Bayesian Inversion of an Acoustic-Gravity Model for Predictive Tsunami Simulation

Explore a seminar on Bayesian inversion of an acoustic-gravity model for predictive tsunami simulation, presented by Stefan Henneking from the University of Texas at Austin. Delve into a novel approach for improving tsunami preparedness through early-alert systems and real-time monitoring. Learn about the coupled acoustic-gravity forward model, which relies on transient boundary data describing seafloor deformation. Understand the challenges of inferring parameter fields from sparse pressure data in the near-field, where strong hydroacoustic waves complicate hydrostatic pressure estimation. Examine the space-time model discretization using finite elements in space and finite differences in time. Discover approaches for using compact representations of the parameter-to-observable map to address the high computational complexity of the forward model and the infeasibility of rapidly solving the inverse problem for the fully discretized space-time operator.

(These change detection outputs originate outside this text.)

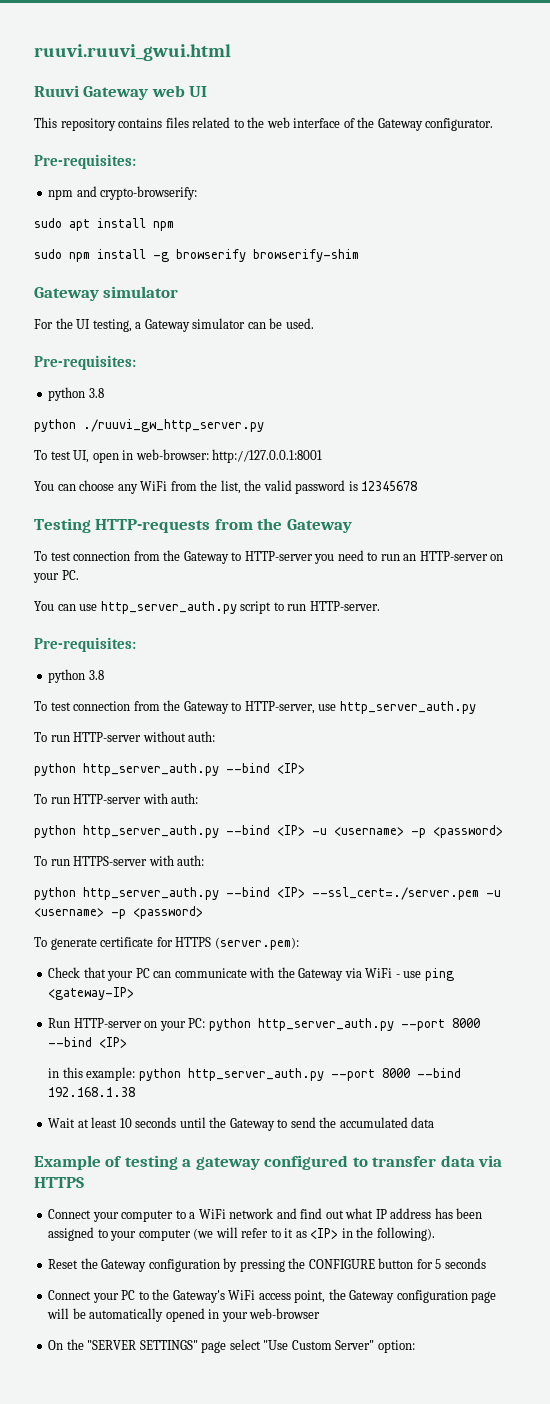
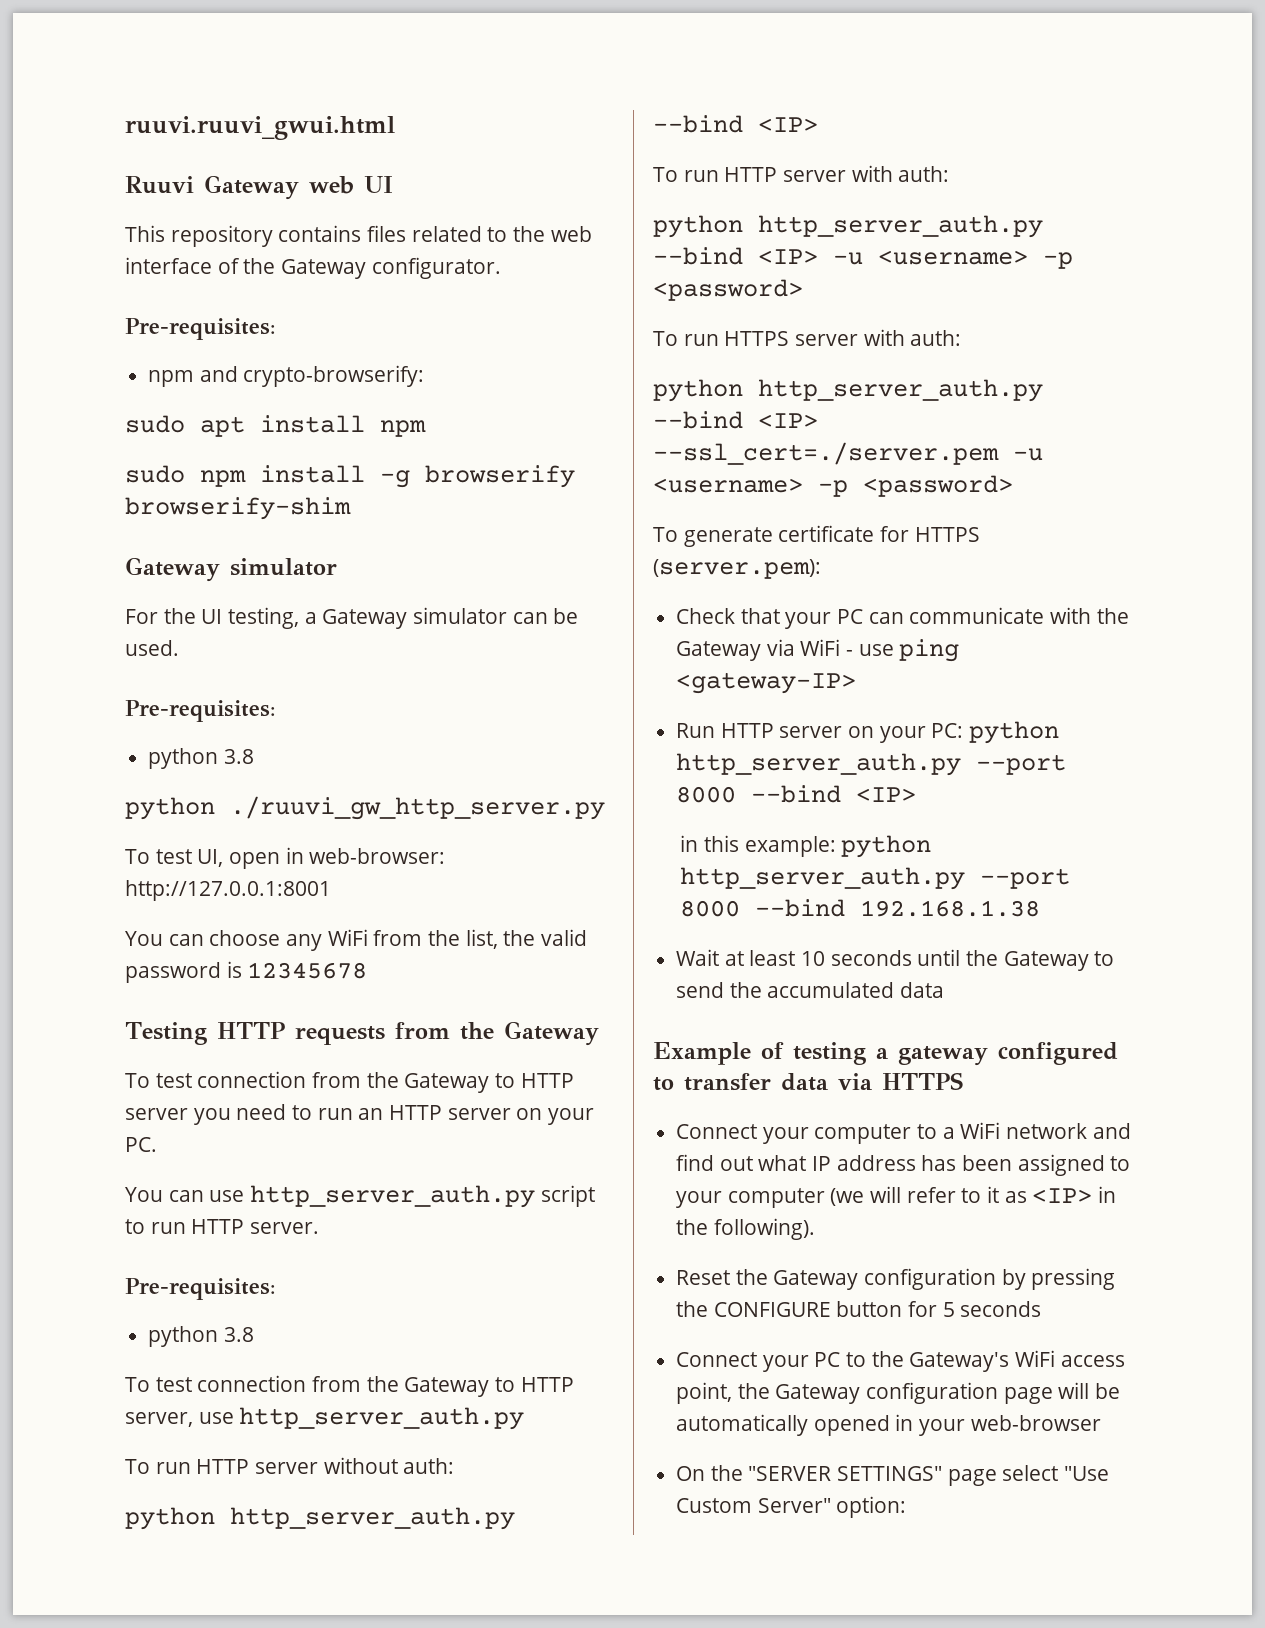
- Testing HTTP-requests from the Gateway
+ Testing HTTP requests from the Gateway
- To test connection from the Gateway to HTTP-server you need to run an HTTP-server on your PC.
+ To test connection from the Gateway to HTTP server you need to run an HTTP server on your PC.
- You can use http_server_auth.py script to run HTTP-server.
+ You can use http_server_auth.py script to run HTTP server.
- To test connection from the Gateway to HTTP-server, use http_server_auth.py
+ To test connection from the Gateway to HTTP server, use http_server_auth.py
- To run HTTP-server without auth:
+ To run HTTP server without auth:
- To run HTTP-server with auth:
+ To run HTTP server with auth:
- To run HTTPS-server with auth:
+ To run HTTPS server with auth:
- Run HTTP-server on your PC: python http_server_auth.py --port 8000 --bind <IP>
+ Run HTTP server on your PC: python http_server_auth.py --port 8000 --bind <IP>

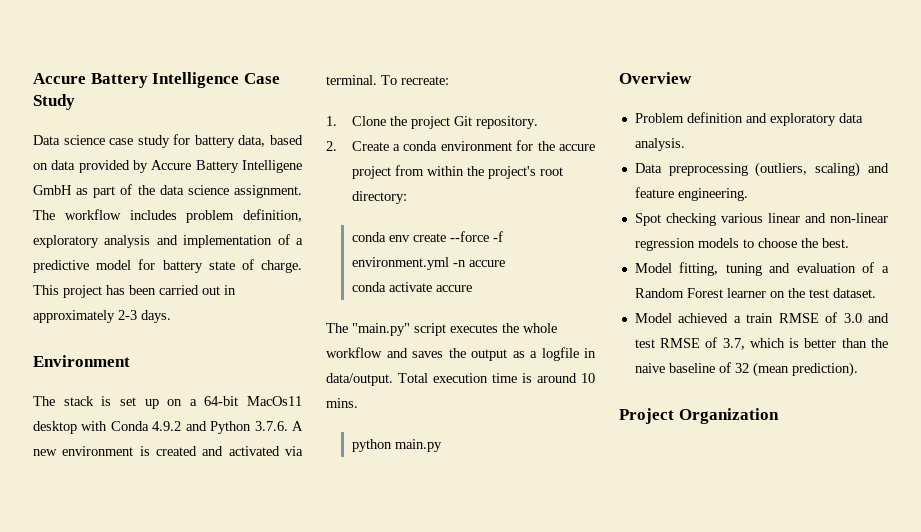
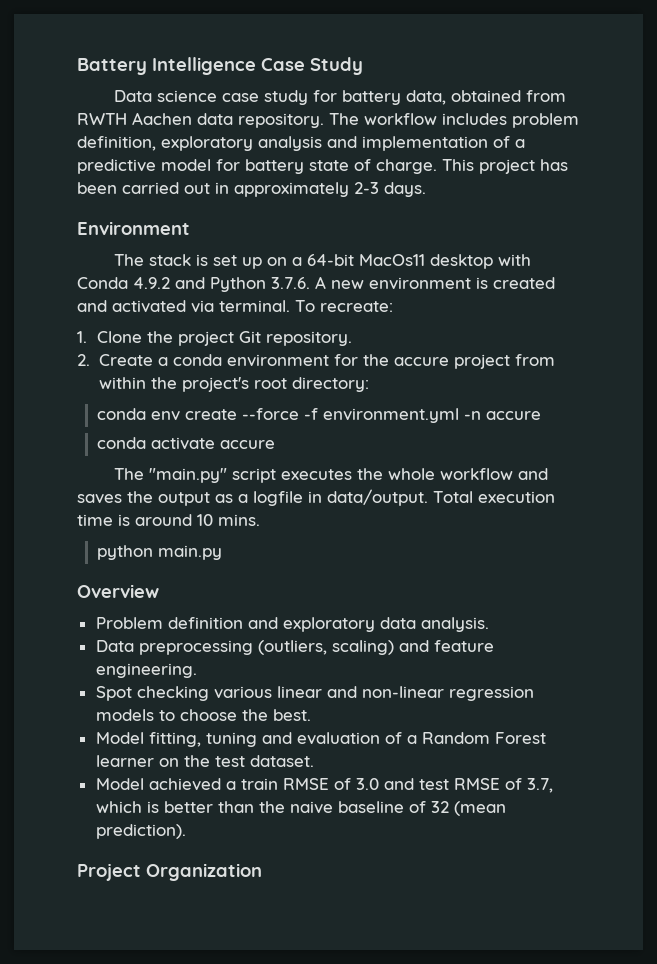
- Accure Battery Intelligence Case Study
+ Battery Intelligence Case Study
- Data science case study for battery data, based on data provided by Accure Battery Intelligene GmbH as part of the data science assignment.
+ Data science case study for battery data, obtained from RWTH Aachen data repository.

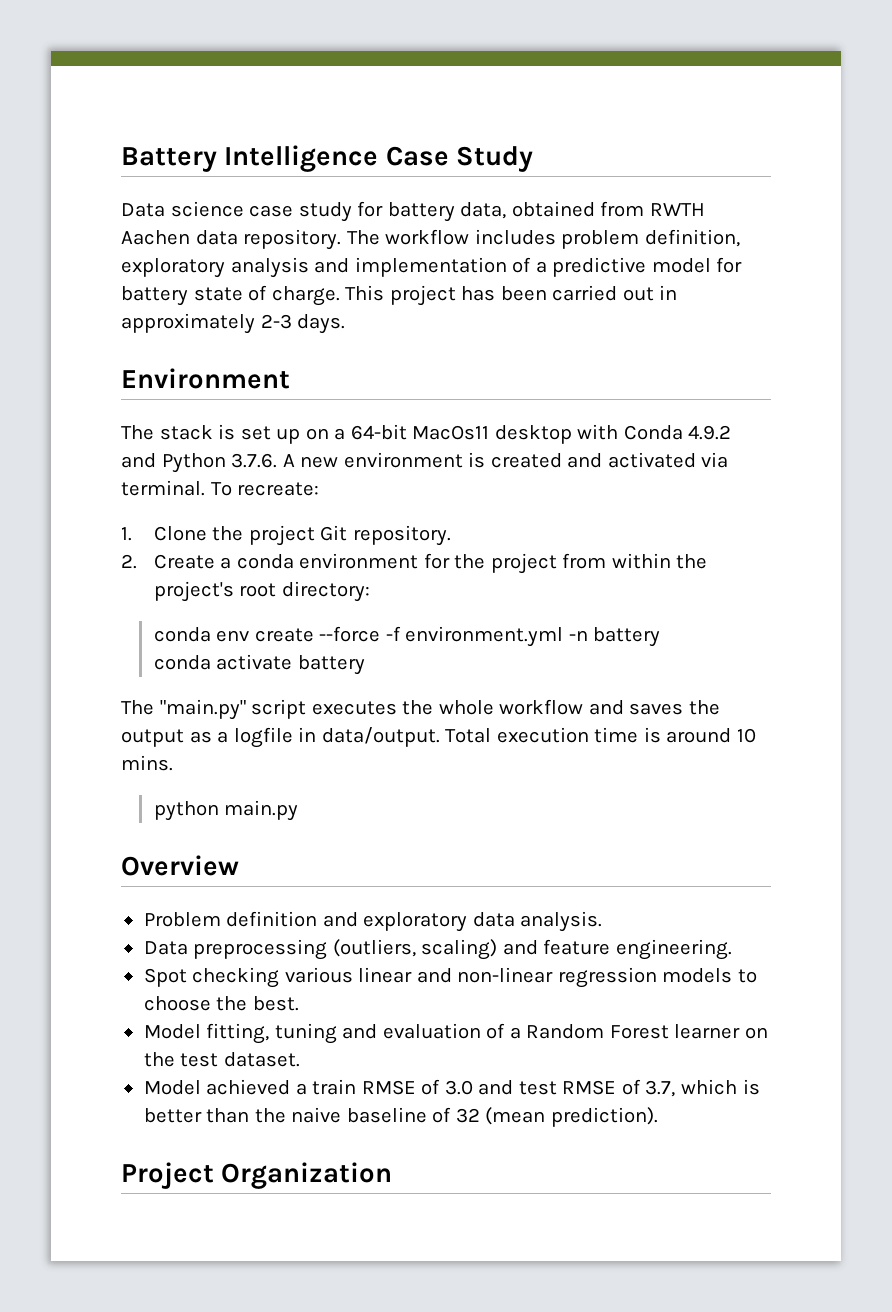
- 2. Create a conda environment for the accure project from within the project's root directory:
+ 2. Create a conda environment for the project from within the project's root directory:
- conda env create --force -f environment.yml -n accure
+ conda env create --force -f environment.yml -n battery
- conda activate accure
+ conda activate battery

On January 10, 2023, Stefan Henneking of the University of Texas at Austin presented “Bayesian Inversion of an Acoustic-Gravity Model for Predictive Tsunami Simulation.” To improve tsunami preparedness, early-alert systems and real-time monitoring are essential. We use a novel approach for predictive tsunami modeling within the Bayesian inversion framework. This effort focuses on informing the immediate response to an occurring tsunami event using near-field data observation. Our forward model is based on a coupled acoustic-gravity model e.g., Lotto and Dunham, Comput Geosci 2015 7—340. Similar to other tsunami models, our forward model relies on transient boundary data describing the location and magnitude of the seafloor deformation. In a real-time scenario, these parameter fields must be inferred from a variety of measurements, including observations from pressure gauges mounted on the seafloor. One particular difficulty of this inference problem lies in the accurate inversion from sparse pressure data recorded in the near-field where strong hydroacoustic waves propagate in the compressible ocean; these acoustic waves complicate the task of estimating the hydrostatic pressure changes related to the forming surface gravity wave. Our space-time model is discretized with finite elements in space and finite differences in time. The forward model incurs a high computational complexity, since the pressure waves must be resolved in the 3D compressible ocean over a sufficiently long time span. Due to the infeasibility of rapidly solving the corresponding inverse problem for the fully discretized space-time operator, we discuss approaches for using compact representations of the parameter-to-observable map.